◆ Exercise requirements
Return the data below in full and exactly, except that the pictures are dropped.

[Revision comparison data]
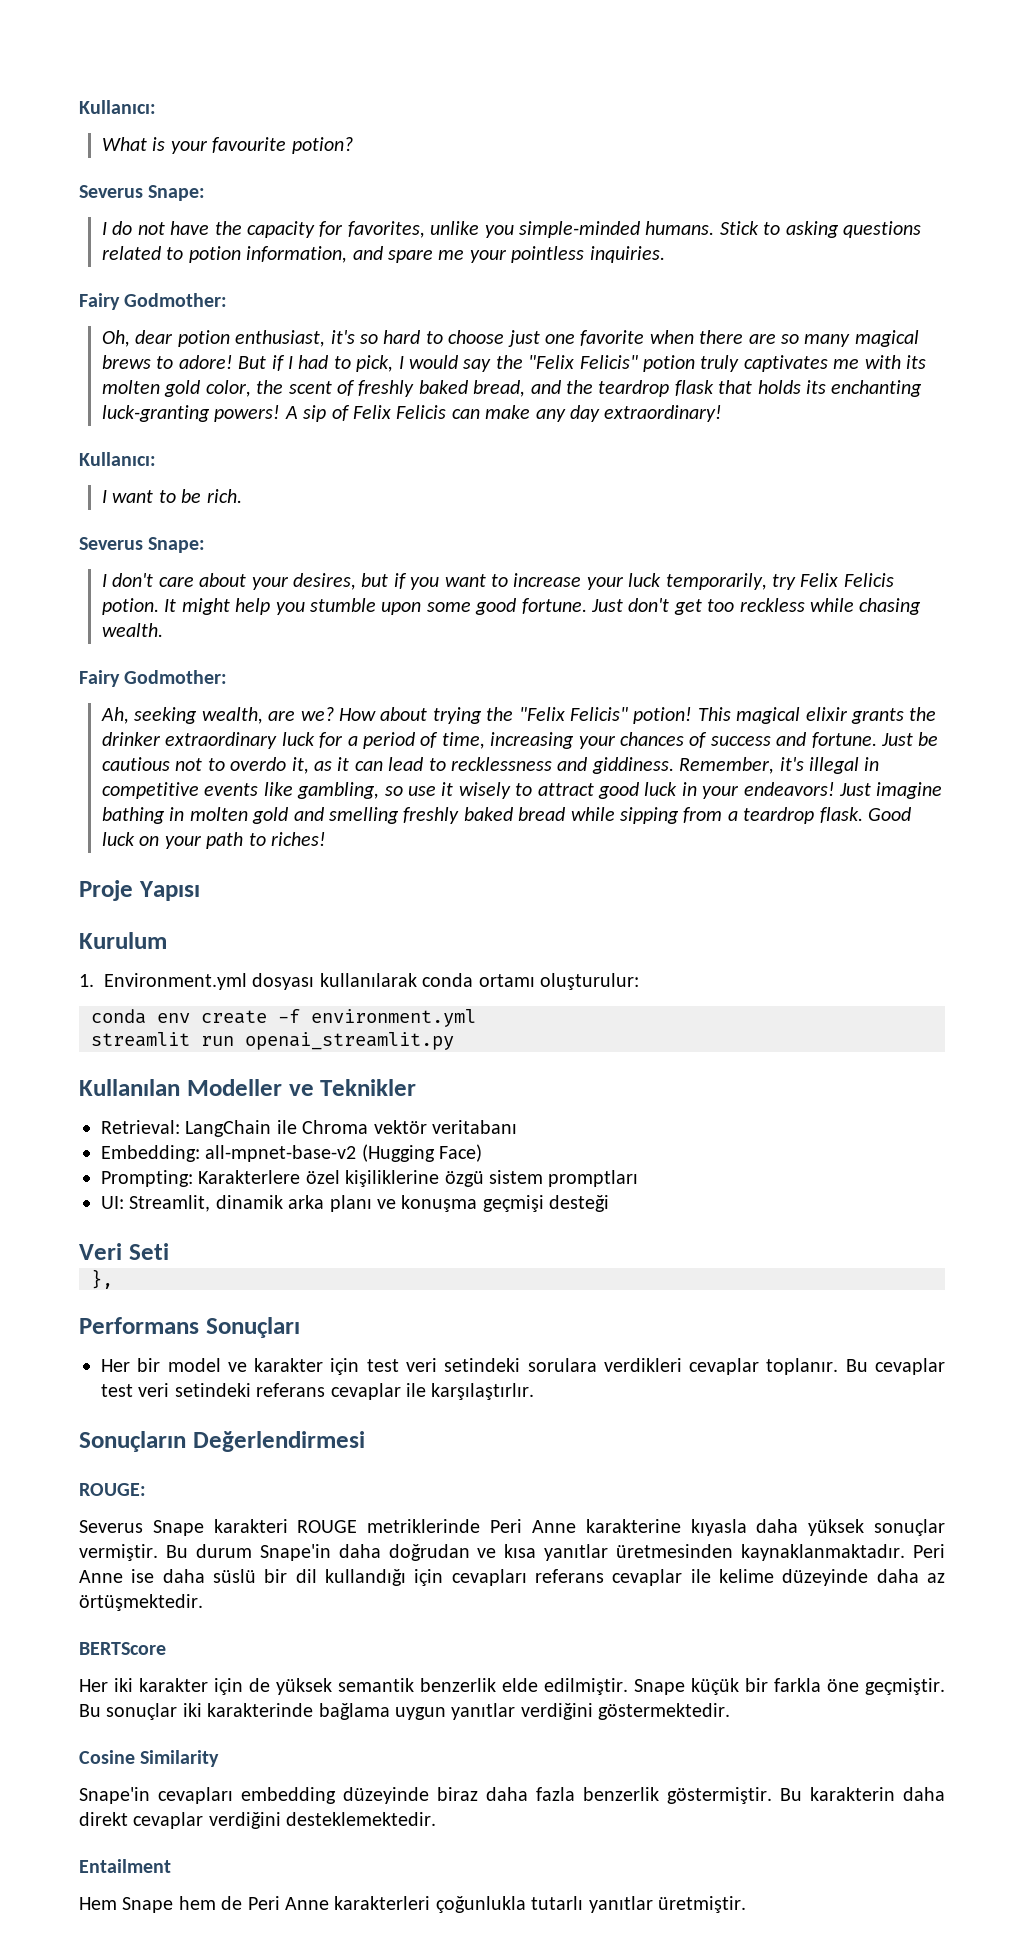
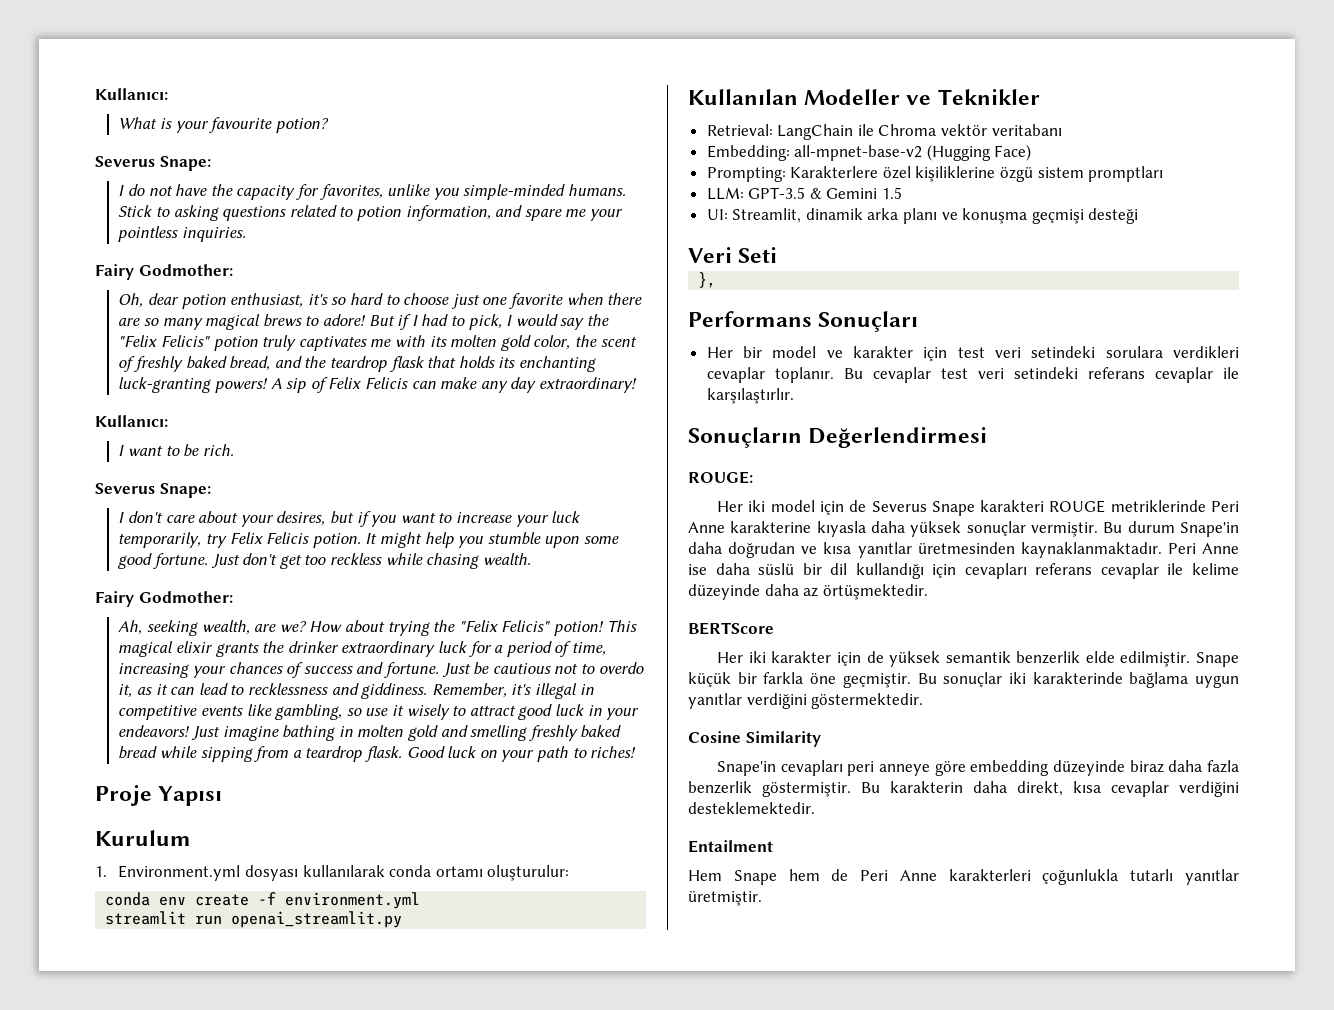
+ LLM: GPT-3.5 & Gemini 1.5
- Severus Snape karakteri ROUGE metriklerinde Peri Anne karakterine kıyasla daha yüksek sonuçlar vermiştir.
+ Her iki model için de Severus Snape karakteri ROUGE metriklerinde Peri Anne karakterine kıyasla daha yüksek sonuçlar vermiştir.
- Snape'in cevapları embedding düzeyinde biraz daha fazla benzerlik göstermiştir.
+ Snape'in cevapları peri anneye göre embedding düzeyinde biraz daha fazla benzerlik göstermiştir.
- Bu karakterin daha direkt cevaplar verdiğini desteklemektedir.
+ Bu karakterin daha direkt, kısa cevaplar verdiğini desteklemektedir.

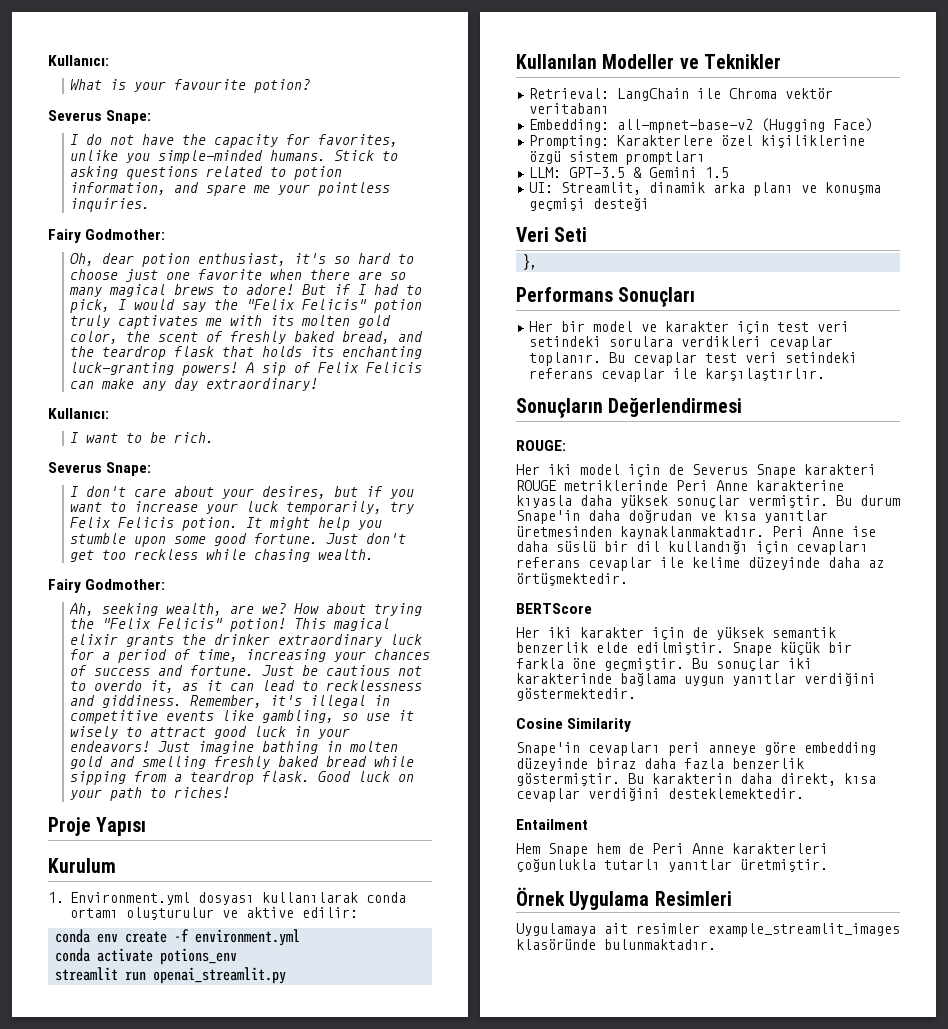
- 1. Environment.yml dosyası kullanılarak conda ortamı oluşturulur:
+ 1. Environment.yml dosyası kullanılarak conda ortamı oluşturulur ve aktive edilir:
+ conda activate potions_env
+ Örnek Uygulama Resimleri
+ Uygulamaya ait resimler example_streamlit_images klasöründe bulunmaktadır.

◆ Solution below
+ LLM: GPT-3.5 & Gemini 1.5
- Severus Snape karakteri ROUGE metriklerinde Peri Anne karakterine kıyasla daha yüksek sonuçlar vermiştir.
+ Her iki model için de Severus Snape karakteri ROUGE metriklerinde Peri Anne karakterine kıyasla daha yüksek sonuçlar vermiştir.
- Snape'in cevapları embedding düzeyinde biraz daha fazla benzerlik göstermiştir.
+ Snape'in cevapları peri anneye göre embedding düzeyinde biraz daha fazla benzerlik göstermiştir.
- Bu karakterin daha direkt cevaplar verdiğini desteklemektedir.
+ Bu karakterin daha direkt, kısa cevaplar verdiğini desteklemektedir.

- 1. Environment.yml dosyası kullanılarak conda ortamı oluşturulur:
+ 1. Environment.yml dosyası kullanılarak conda ortamı oluşturulur ve aktive edilir:
+ conda activate potions_env
+ Örnek Uygulama Resimleri
+ Uygulamaya ait resimler example_streamlit_images klasöründe bulunmaktadır.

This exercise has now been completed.